BRASILIA, Brazil (AP) — A fire swept through a crowded nightclub in southern Brazil early Sunday, killing at least 245 people and leaving at least 200 injured, police and firefighters said.
Police Maj. Cleberson Braida told local news media that the 245 bodies were brought for identification to a gymnasium in the city of Santa Maria.
That toll apparently would make it the deadliest nightclub fire in more than a decade.
The cause of the blaze was still under investigation but authorities told local reporters that fireworks, perhaps shot off by the band, erupted in the midst of the performance and one hit the roof.
Michele Schneid, a 22-year-old cashier, told local news media that people began to shout "Fire!," setting off the stampede.
"Many people ran for the bathrooms and wound up dying suffocated," he said.
The newspaper Diario de Santa Maria reported that the fire started at around 2 a.m. at the Kiss nightclub in the city at the southern tip of Brazil, near the borders with Argentina and Uruguay.
Ezekiel Corte Real, 23, was quoted by the paper as saying that he helped people to escape. "I just got out because I'm very strong," he said.
The fire led President Dilma Roussef
to cancel a series of meetings she had scheduled at a summit of Latin
American and European leaders in Chile's capital of Santiago, and was
headed to Santa Maria, according to the Brazilian foreign ministry.

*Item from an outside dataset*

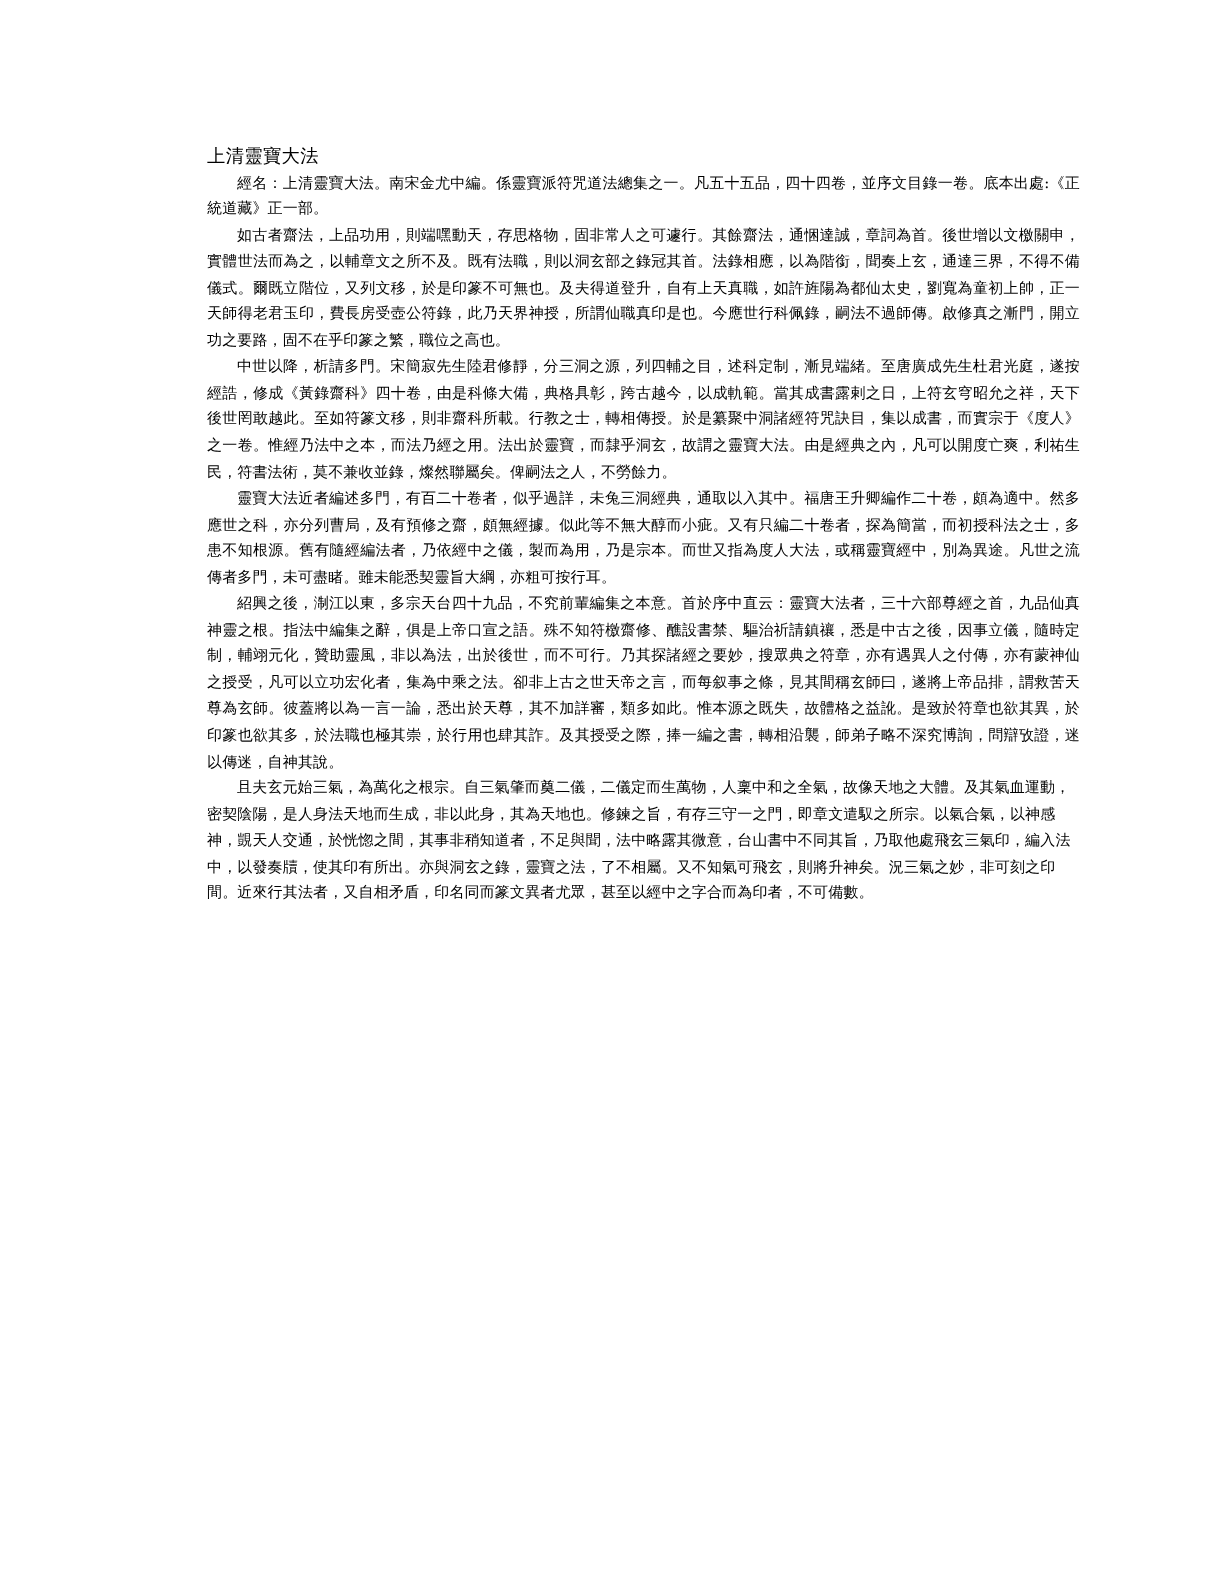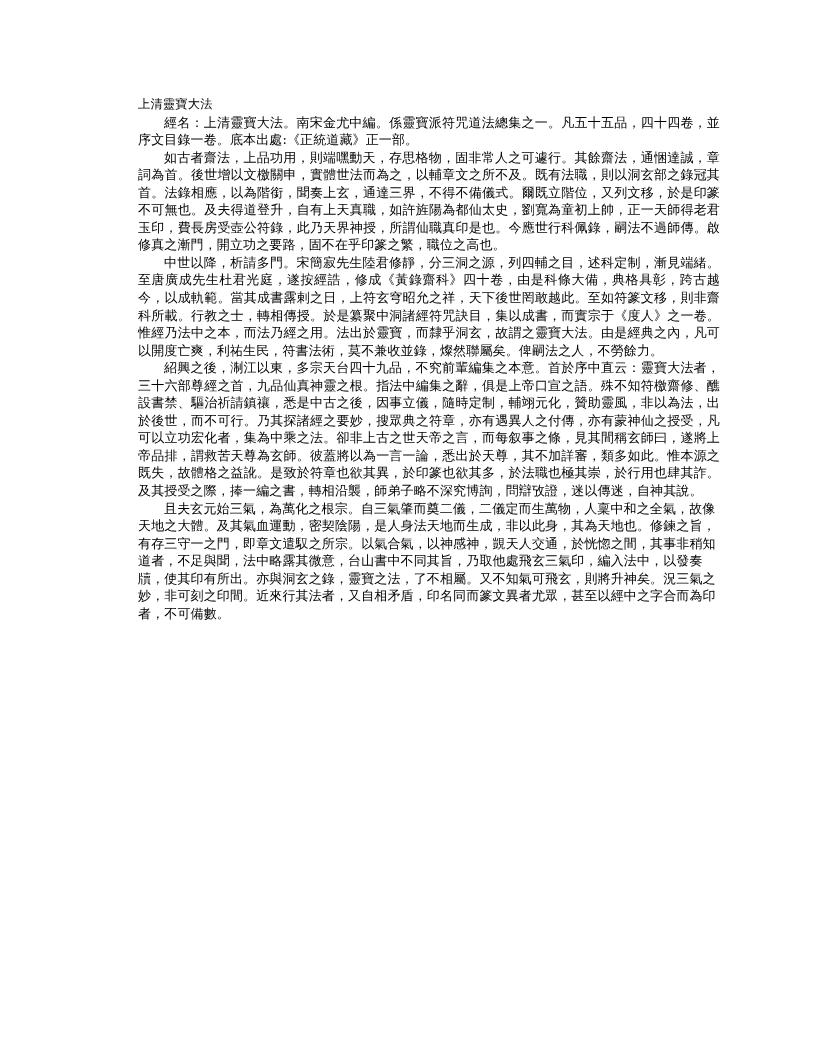"經名：上清靈寶大法。南宋金尤中編。係靈寶派符咒道法總集之一。凡五十五品，四十四卷" p.para { font-size: 13px -> 10px }
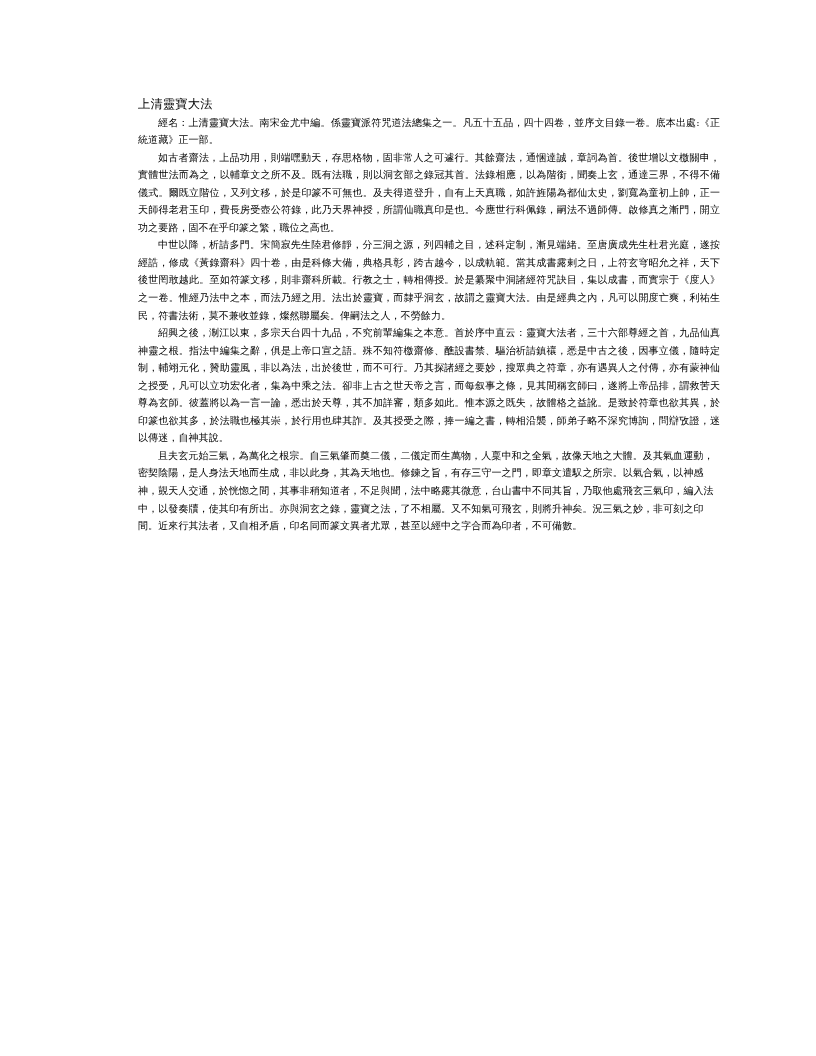"靈寶大法近者編述多門，有百二十卷者，似乎過詳，未兔三洞經典，通取以入其中。福唐王" p.para { html: none -> <p>靈寶大法近者編述多門，有百二十卷者，似乎過詳，未兔三洞經典，通取以入其中。福唐王升卿編作二十卷，頗為適中。然多應世之科，亦分列曹局，及有預修之齋，頗無經據。似此等不無大醇而小疵。又有只編二十卷者，探為簡當，而初授科法之士，多患不知根源。舊有隨經編法者，乃依經中之儀，製而為用，乃是宗本。而世又指為度人大法，或稱靈寶經中，別為異途。凡世之流傳者多門，未可盡睹。雖未能悉契靈旨大綱，亦粗可按行耳。</p> }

"Sad Sunday", tweeted Tarso Genro,
the governor of the southern state of Rio Grande do Sul. He said all
possible action was being taken and that he would be in the city later
in the day.
A welding accident reportedly set off a Dec. 25, 2000, fire at a club in Luoyang, China, killing 309.
At least 194 people died at an overcrowded working-class nightclub in Buenos Aires, Argentina, in 2004.
A blaze at the Lame Horse
nightclub in Perm, Russia, broke out on Dec. 5, 2009, when an indoor
fireworks display ignited a plastic ceiling decorated with branches,
killing 152.
A nightclub fire in the U.S.
state of Rhode Island in 2003 killed 100 people after pyrotechnics used
as a stage prop by the 1980s rock band Great White set ablaze cheap
soundproofing foam on the walls and ceiling.